Q: Did you know how the novel would end before you started writing it, or did you make many changes along the way?

 

A: I did not see the ending until very close to the end, after I’d written the better part of Part Three (and now that I think of it, I remember “seeing” how the book would end while trawling the aisles of Whole Foods (or “Whole Paycheck,” as a friend calls it). I had to pull over to the salsa shelves, stop the cart, and text the idea to myself. I’m wondering now what it is about errand-running that is so conducive to these kinds of epiphanies for me?). 

 

And, with regard to the whole book, oh, yes, many, many changes!
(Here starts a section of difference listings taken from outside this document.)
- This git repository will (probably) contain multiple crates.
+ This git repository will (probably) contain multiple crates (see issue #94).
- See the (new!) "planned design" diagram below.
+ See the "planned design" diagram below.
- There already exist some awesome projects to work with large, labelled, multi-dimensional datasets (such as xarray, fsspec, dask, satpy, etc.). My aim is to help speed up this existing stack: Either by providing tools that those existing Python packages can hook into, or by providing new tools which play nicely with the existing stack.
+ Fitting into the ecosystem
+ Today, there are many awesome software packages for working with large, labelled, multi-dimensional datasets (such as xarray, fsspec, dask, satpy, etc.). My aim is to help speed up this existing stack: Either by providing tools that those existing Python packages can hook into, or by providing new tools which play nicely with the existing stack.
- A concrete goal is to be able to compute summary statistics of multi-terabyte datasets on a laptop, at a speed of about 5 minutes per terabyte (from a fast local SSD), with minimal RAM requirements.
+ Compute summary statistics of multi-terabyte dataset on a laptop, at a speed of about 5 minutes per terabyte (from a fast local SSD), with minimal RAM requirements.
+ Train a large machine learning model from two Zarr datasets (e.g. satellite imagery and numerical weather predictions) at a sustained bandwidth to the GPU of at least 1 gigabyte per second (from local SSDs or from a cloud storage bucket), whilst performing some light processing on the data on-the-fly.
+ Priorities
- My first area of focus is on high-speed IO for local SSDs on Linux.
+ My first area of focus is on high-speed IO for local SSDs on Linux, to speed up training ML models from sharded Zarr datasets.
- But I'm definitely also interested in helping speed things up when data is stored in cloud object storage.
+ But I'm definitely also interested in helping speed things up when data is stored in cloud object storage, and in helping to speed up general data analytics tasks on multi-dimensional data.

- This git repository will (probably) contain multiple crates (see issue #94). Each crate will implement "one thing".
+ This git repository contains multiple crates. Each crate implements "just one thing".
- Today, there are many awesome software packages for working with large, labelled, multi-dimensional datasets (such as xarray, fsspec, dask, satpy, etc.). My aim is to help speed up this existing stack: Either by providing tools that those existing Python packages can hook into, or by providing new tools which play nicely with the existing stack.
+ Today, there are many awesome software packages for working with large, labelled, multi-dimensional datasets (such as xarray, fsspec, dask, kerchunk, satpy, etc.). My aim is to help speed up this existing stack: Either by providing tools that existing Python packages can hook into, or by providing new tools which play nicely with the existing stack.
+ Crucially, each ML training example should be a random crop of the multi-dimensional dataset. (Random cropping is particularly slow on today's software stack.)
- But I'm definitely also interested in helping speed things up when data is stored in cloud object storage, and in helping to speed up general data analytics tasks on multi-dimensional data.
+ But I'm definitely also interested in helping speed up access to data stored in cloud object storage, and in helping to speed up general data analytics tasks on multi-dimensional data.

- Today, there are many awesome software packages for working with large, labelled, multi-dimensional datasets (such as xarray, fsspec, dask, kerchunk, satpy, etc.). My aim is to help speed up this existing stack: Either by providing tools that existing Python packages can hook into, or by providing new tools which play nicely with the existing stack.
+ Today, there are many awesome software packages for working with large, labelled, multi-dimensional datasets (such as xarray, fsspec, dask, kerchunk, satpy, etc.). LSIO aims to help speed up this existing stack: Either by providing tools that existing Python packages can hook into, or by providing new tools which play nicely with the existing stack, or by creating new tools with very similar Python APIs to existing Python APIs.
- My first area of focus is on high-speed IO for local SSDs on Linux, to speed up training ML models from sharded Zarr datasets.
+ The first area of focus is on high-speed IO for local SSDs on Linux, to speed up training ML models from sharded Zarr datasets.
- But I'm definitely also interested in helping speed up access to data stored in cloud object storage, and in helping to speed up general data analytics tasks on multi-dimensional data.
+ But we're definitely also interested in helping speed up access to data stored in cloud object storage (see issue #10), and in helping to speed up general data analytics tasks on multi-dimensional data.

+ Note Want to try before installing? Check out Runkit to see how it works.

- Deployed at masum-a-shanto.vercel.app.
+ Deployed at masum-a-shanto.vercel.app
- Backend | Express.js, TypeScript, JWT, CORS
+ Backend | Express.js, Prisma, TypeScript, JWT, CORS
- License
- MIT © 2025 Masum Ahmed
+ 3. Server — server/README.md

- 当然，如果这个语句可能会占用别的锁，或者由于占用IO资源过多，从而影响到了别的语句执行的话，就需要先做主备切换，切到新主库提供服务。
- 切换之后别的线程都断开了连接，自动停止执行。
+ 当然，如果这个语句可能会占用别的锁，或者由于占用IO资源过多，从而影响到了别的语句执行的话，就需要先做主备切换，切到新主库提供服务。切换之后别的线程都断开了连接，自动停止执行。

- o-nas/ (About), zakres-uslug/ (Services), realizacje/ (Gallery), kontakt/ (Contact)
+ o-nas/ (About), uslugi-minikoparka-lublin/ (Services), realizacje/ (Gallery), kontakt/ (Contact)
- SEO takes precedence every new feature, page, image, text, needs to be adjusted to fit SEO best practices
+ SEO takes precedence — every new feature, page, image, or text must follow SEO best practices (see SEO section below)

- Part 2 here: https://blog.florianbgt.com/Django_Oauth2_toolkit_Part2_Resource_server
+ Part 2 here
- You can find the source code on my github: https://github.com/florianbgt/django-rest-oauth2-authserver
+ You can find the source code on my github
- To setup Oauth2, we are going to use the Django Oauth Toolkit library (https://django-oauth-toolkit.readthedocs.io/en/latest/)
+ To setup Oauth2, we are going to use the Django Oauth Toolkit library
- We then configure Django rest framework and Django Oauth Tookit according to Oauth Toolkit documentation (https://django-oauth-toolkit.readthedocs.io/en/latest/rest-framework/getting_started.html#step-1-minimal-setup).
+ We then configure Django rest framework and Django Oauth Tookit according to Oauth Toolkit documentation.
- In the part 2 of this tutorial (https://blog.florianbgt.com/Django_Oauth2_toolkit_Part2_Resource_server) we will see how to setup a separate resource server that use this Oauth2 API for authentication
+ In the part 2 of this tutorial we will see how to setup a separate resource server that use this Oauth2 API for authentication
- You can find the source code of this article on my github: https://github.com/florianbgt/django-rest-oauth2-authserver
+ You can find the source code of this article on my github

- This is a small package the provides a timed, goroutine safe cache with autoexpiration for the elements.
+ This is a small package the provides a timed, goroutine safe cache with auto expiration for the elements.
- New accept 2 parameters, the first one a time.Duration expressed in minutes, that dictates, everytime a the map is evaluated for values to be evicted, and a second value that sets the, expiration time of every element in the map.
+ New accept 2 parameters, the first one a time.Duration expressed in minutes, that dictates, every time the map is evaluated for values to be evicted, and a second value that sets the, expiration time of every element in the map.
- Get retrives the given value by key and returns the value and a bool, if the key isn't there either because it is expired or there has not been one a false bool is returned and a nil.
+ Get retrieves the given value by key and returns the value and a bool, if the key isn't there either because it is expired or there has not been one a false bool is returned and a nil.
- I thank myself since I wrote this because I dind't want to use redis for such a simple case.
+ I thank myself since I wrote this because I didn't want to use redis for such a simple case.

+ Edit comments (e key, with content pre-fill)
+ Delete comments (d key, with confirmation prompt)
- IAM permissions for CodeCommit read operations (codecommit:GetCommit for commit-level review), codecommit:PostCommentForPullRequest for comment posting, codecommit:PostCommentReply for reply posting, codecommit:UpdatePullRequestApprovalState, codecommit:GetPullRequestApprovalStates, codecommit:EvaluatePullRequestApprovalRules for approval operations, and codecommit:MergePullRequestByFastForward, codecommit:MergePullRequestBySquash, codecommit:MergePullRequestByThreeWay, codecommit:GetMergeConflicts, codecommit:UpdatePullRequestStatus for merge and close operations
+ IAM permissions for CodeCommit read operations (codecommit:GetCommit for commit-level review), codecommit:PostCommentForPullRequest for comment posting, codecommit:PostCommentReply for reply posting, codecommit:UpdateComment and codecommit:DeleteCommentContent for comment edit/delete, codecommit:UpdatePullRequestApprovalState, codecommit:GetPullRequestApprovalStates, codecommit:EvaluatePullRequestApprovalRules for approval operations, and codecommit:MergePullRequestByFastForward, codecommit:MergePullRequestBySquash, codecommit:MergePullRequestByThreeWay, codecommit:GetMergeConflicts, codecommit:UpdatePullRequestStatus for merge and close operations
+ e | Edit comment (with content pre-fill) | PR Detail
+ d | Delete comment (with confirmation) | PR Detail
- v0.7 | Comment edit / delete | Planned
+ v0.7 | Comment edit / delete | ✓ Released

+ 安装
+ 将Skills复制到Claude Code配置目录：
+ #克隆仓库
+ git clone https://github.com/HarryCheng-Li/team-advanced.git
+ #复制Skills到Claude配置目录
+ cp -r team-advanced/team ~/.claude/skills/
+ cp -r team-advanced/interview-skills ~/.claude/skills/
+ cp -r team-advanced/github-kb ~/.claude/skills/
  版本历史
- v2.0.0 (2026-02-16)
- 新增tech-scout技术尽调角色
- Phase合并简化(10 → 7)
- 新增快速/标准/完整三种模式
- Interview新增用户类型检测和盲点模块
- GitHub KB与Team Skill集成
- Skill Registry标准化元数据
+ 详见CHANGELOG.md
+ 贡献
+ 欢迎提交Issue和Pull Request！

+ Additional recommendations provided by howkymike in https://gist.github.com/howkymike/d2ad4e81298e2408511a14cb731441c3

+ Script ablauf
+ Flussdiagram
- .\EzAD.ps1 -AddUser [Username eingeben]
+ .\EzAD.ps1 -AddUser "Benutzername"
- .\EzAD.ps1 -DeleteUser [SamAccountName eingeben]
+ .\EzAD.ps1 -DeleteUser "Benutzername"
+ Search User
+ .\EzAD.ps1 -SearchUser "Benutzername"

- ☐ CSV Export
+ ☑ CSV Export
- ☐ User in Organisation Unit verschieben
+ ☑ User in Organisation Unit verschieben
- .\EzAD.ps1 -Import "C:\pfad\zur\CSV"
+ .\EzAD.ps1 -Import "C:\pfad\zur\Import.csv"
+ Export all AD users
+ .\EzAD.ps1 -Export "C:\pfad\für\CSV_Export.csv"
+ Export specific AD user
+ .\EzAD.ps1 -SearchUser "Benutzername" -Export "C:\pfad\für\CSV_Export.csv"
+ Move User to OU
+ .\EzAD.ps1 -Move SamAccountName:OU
Many! In some ways, I think I know the twists and turns of every sentence in Paradise Close better than I know most of my poems. 

 

Virginia Woolf says somewhere, in one of her diaries, that she writes toward rhythm, not plot.  Plotting: so hard. Perhaps especially so for a lyric poet. But while attempting to make the stories in Paradise Close move, it was also important to me that the sentences had cadence. In a way, they’re inextricable from plot, at least for me.

 

Q: What do you hope readers take away from the book?

 

A: Sven Birkerts says somewhere, I think in The Gutenberg Elegies, that we read for the delicious excavation of the self in another’s sentences. “I read books to read myself,” he writes. 

 

In my deepest reading experiences—novels, plays, short stories, poems, essays—I am galvanized and transported: by the language, by the quality of mind of the author, the spell cast by the energies—issues, characters, tensions—at play.

 

I emerge from this kind of reading transformed, possessed in a way, the way one feels sometimes coming out of a dark movie theater and into the light of day. If any reader feels that way after passing through the world of Paradise Close, emerging with, perhaps, a lingering sense of having been seen and/or of seeing human beings, the self, anew, well, that would be a great honor.

 

Q: What are you working on now?

 

A: It’s summer, so I have a bit of a respite from teaching and administration. I’ve been working on another longer prose thing—I have about 60 single-spaced pages underway. I wrote two short stories this summer, something new for me. And I have written some poems as well.  

 

I’m also Nanalisa to three grandchildren aged 18 months and younger, so I’m spending a lot time by the wading pool in the yard. I’ve memorized The Very Hungry Caterpillar (“The caterpillar ate through one nice green leaf, and after that he felt much better”). 

 

I’m also spending time helping my 89-year-old father with his huge vegetable garden. This past Sunday, we harvested 90 ears of corn, and that’s just from the first planting. 

 

Q: Anything else we should know?

 

A: A cooled-off, fresh ear of boiled corn, stripped of its kernels, makes a great baby teether.

 

And many, many thanks to you for taking an interest in Paradise Close!